No matter how drunk I am, I will take the time to wipe a pube off the toilet seat.
It made me feel like I need a reality show of my life so I could go back and watch the episodes to figure out how I got from the trunk of the car to my neighbors tree house...
Awesome morning. I just met my boyfriend's wife, should I have shaken her hand or was the hug a tad over the top?
May have caused an international incident. More details after we taxi in.
She said, "I don't really go out much, but my husband recently cheated on me" and I don't remember anything after that.
he went to find a bathroom and came back 10 minutes later with a fifth of bacardi, a pack of cigarettes, and two funnel cakes. he is a man among boys.
This whole situation could've been avoided if you would've just let me open the beer
Woke up today to the sound of church bells. My first thought was shit the apocalypse, but then I remembered my hook up lives next to a church. This might be a rough day.
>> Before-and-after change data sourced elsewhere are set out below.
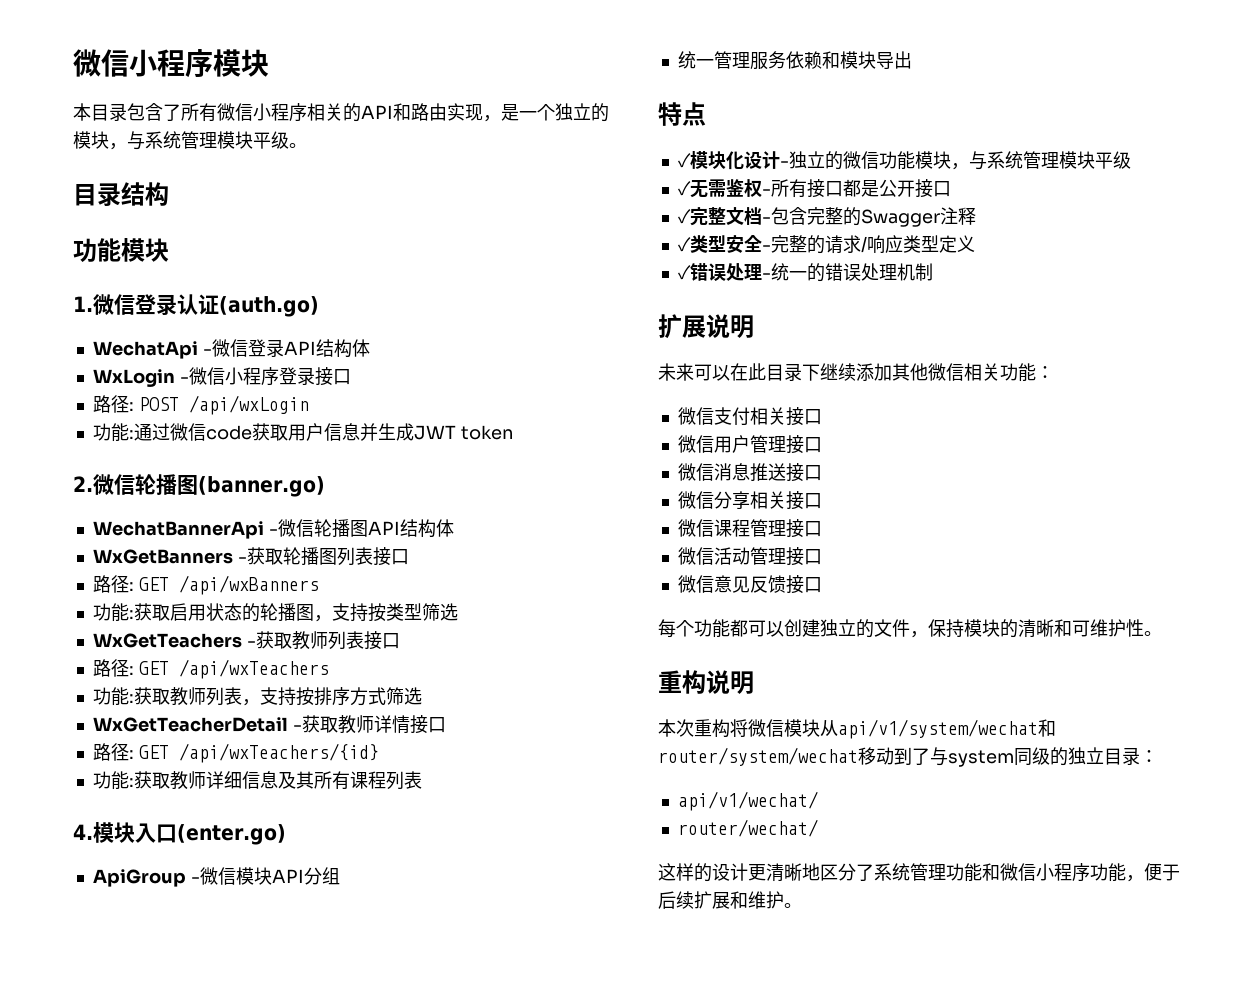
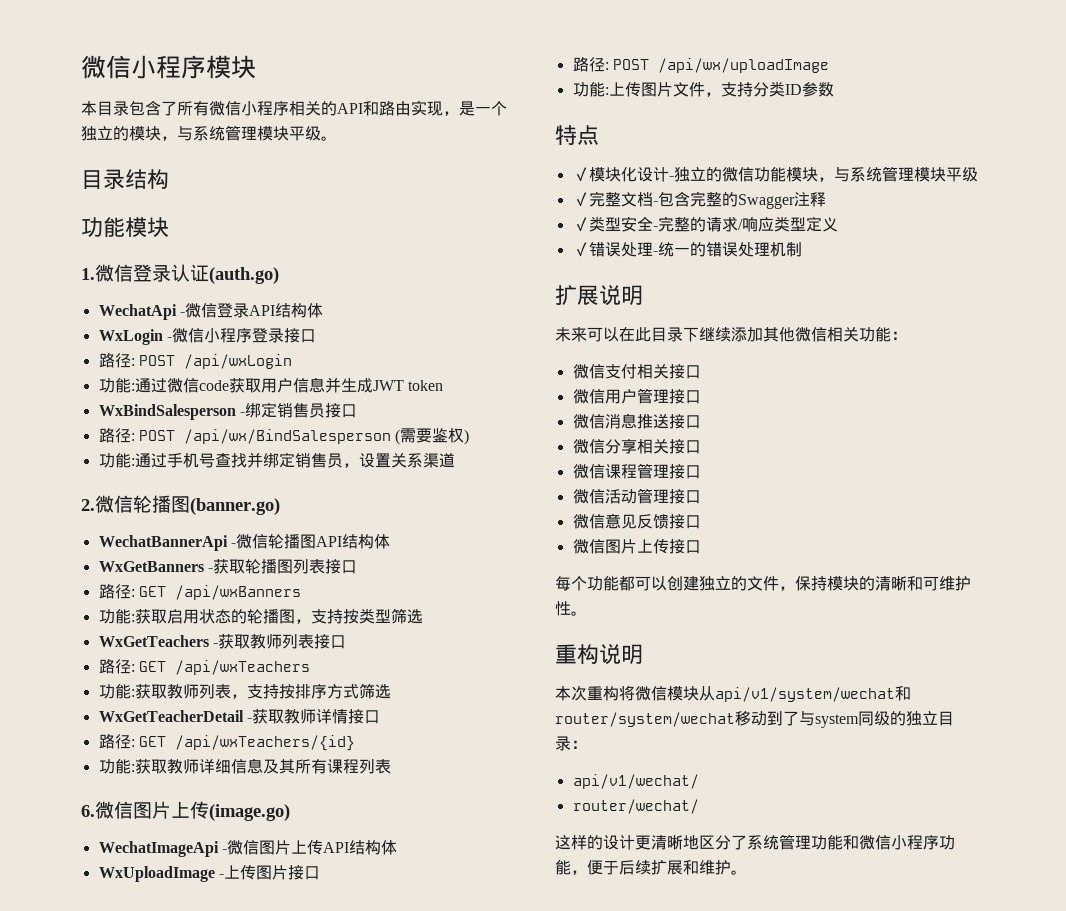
+ WxBindSalesperson -绑定销售员接口
+ 路径: POST /api/wx/BindSalesperson (需要鉴权)
+ 功能:通过手机号查找并绑定销售员，设置关系渠道
- 4.模块入口(enter.go)
- ApiGroup -微信模块API分组
- 统一管理服务依赖和模块导出
+ 6.微信图片上传(image.go)
+ WechatImageApi -微信图片上传API结构体
+ WxUploadImage -上传图片接口
+ 路径: POST /api/wx/uploadImage
+ 功能:上传图片文件，支持分类ID参数
- ✓无需鉴权-所有接口都是公开接口
+ 微信图片上传接口

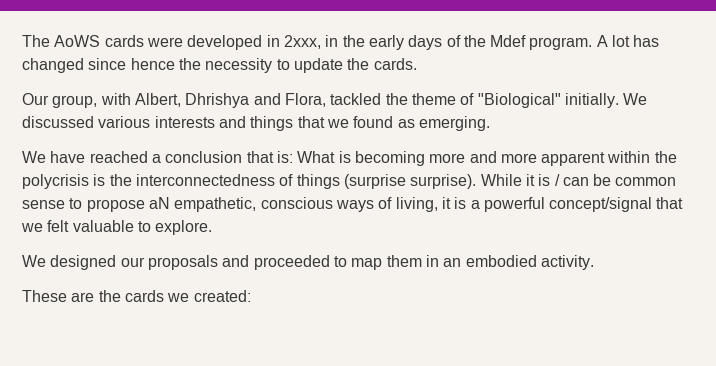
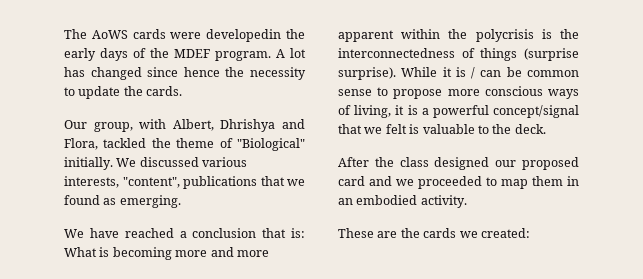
- The AoWS cards were developed in 2xxx, in the early days of the Mdef program.
+ The AoWS cards were developedin the early days of the MDEF program.
- We discussed various interests and things that we found as emerging.
+ We discussed various interests, "content", publications that we found as emerging.
- While it is / can be common sense to propose aN empathetic, conscious ways of living, it is a powerful concept/signal that we felt valuable to explore.
- We designed our proposals and proceeded to map them in an embodied activity.
+ While it is / can be common sense to propose more conscious ways of living, it is a powerful concept/signal that we felt is valuable to the deck.
+ After the class designed our proposed card and we proceeded to map them in an embodied activity.

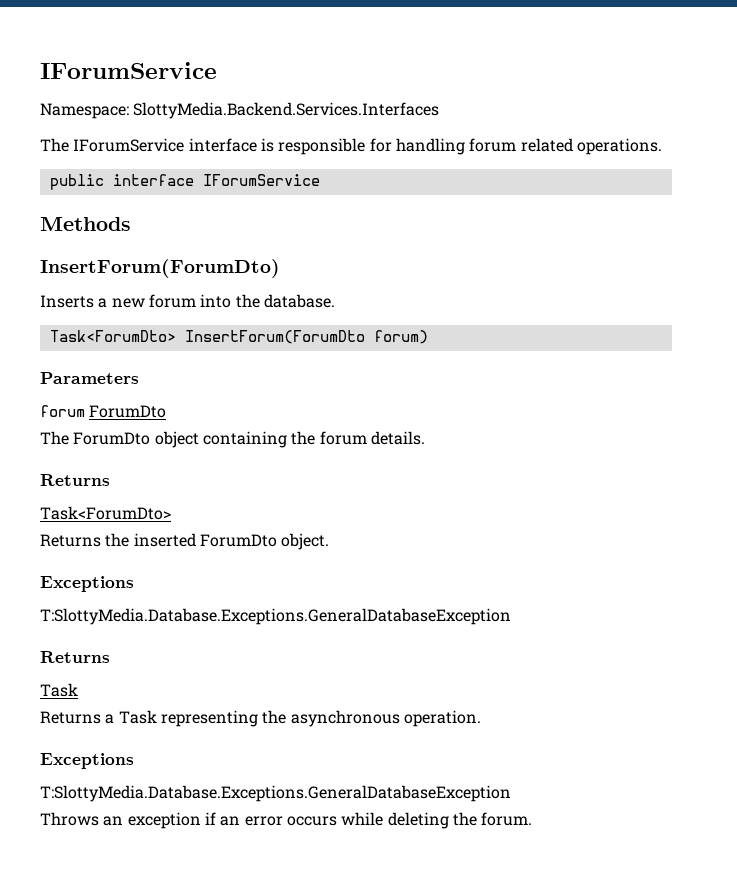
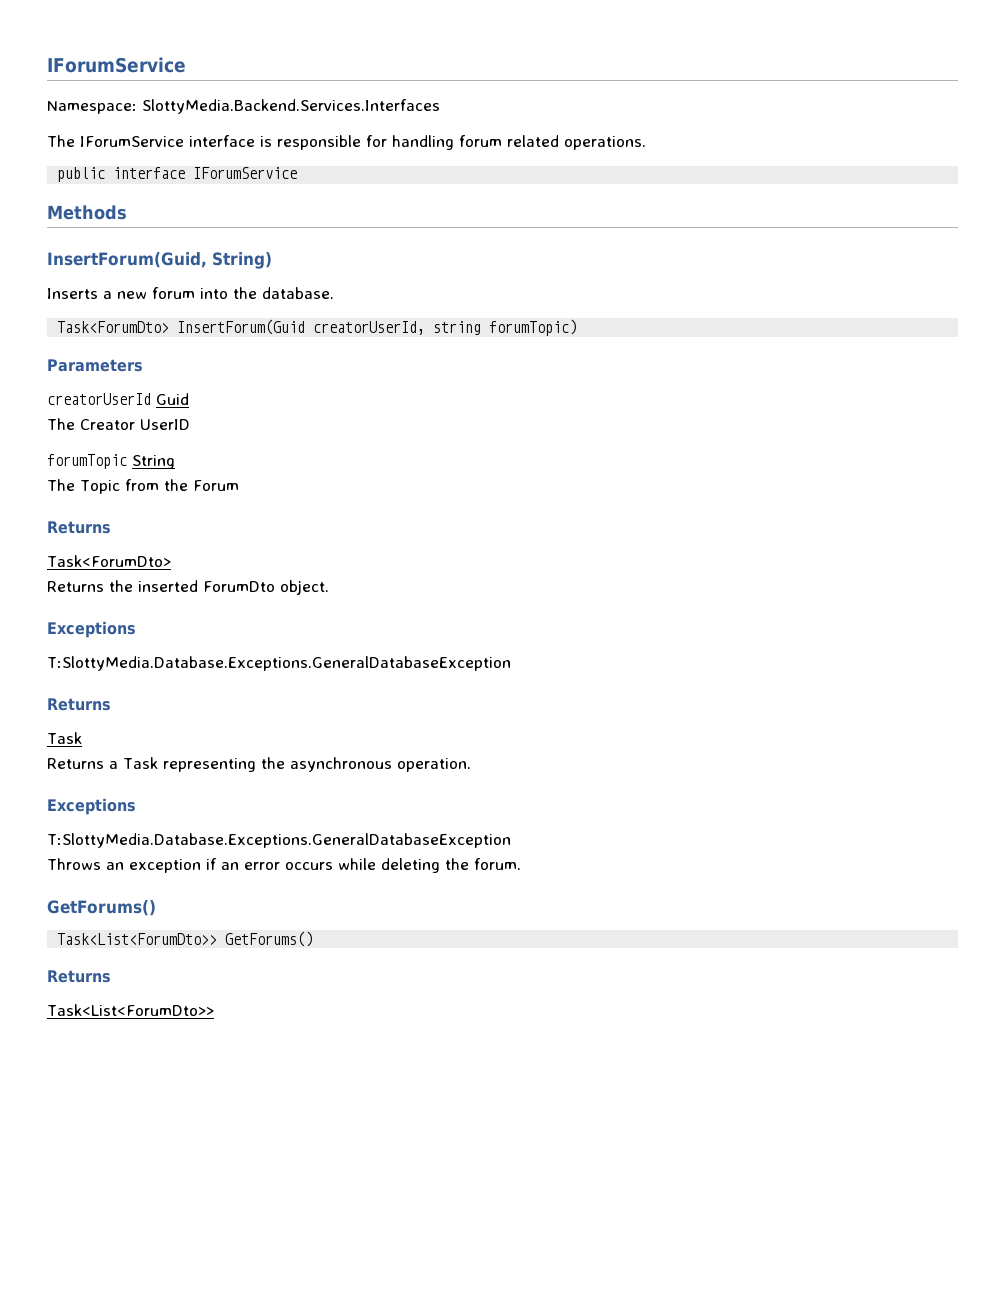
- InsertForum(ForumDto)
+ InsertForum(Guid, String)
- Task<ForumDto> InsertForum(ForumDto forum)
+ Task<ForumDto> InsertForum(Guid creatorUserId, string forumTopic)
- forum ForumDto
- The ForumDto object containing the forum details.
+ creatorUserId Guid
+ The Creator UserID
+ forumTopic String
+ The Topic from the Forum
  Throws an exception if an error occurs while deleting the forum.
+ GetForums()
+ Task<List<ForumDto>> GetForums()
+ Returns
+ Task<List<ForumDto>>

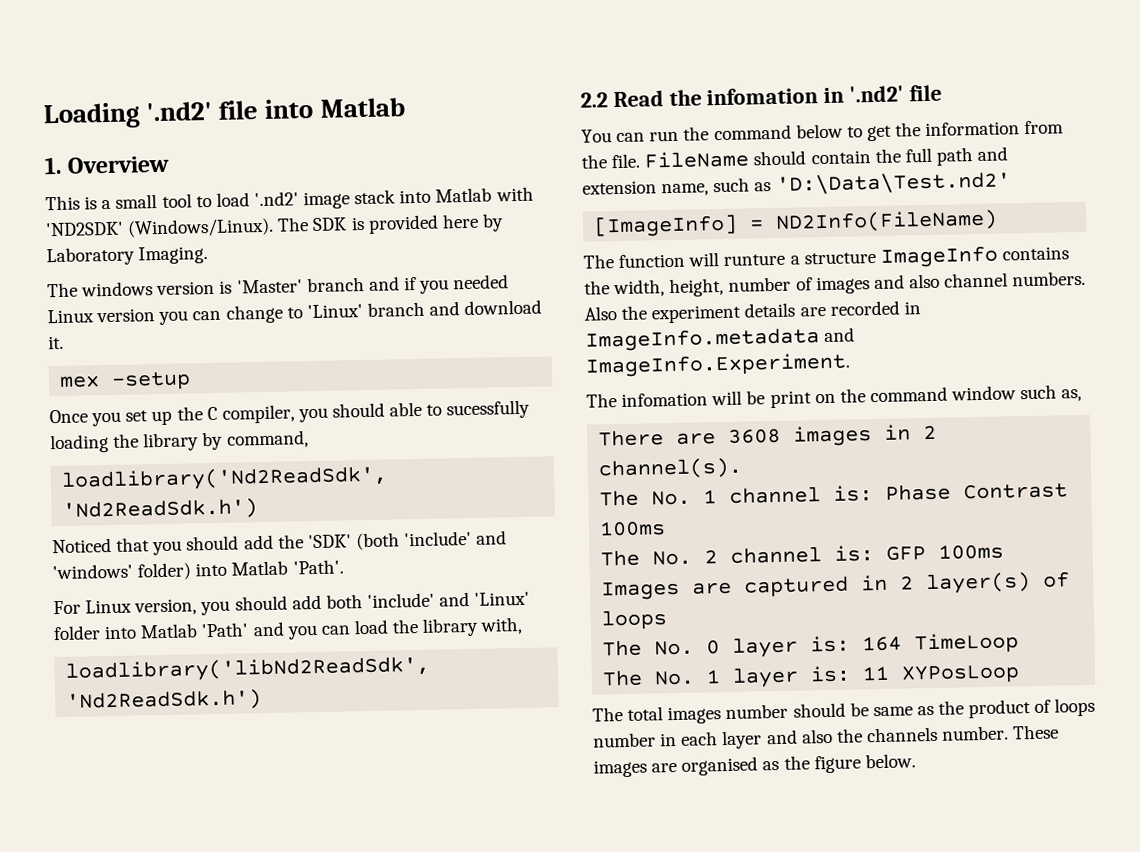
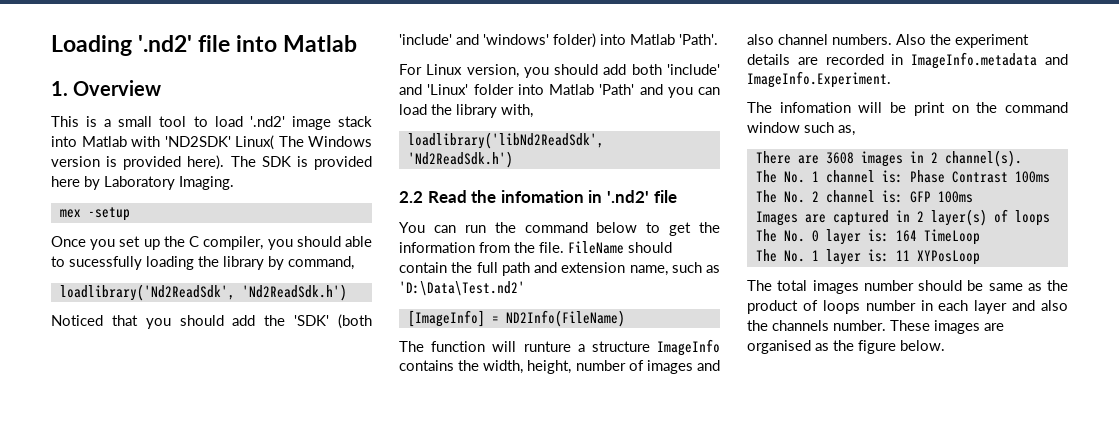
- This is a small tool to load '.nd2' image stack into Matlab with 'ND2SDK' (Windows/Linux).
+ This is a small tool to load '.nd2' image stack into Matlab with 'ND2SDK' Linux( The Windows version is provided here).
- The windows version is 'Master' branch and if you needed Linux version you can change to 'Linux' branch and download it.

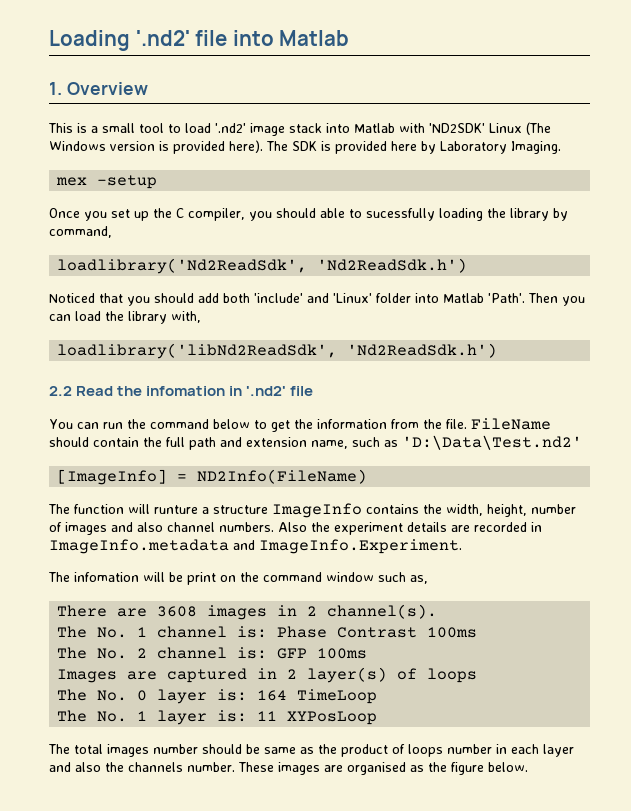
- This is a small tool to load '.nd2' image stack into Matlab with 'ND2SDK' Linux( The Windows version is provided here).
+ This is a small tool to load '.nd2' image stack into Matlab with 'ND2SDK' Linux (The Windows version is provided here).
- Noticed that you should add the 'SDK' (both 'include' and 'windows' folder) into Matlab 'Path'.
- For Linux version, you should add both 'include' and 'Linux' folder into Matlab 'Path' and you can load the library with,
+ Noticed that you should add both 'include' and 'Linux' folder into Matlab 'Path'. Then you can load the library with,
my vagina can't take this anxiety. there is no way he is 19 and this smooth. he's lying about his age or he's a goddamn sexual prodigy
Using Michelob Ultra as champagne.
My now ex hook up buddy realized I was hooking up with others when she saw my spotify sex playlist making appearances on fb. fml
She picked me up from the bar in her underwear.
THIS IS EXACTLY WHY YOU SHOULDA FUCKED BEFORE YOU MADE HIM YOUR BOYFRIEND, CURVED DICKS ARE NOT OK
You were laying on the floor coloring a "get well soon' card for your liver...
You and I both know it takes more than prescription narcotics to keep our family down. See you around ten, brother.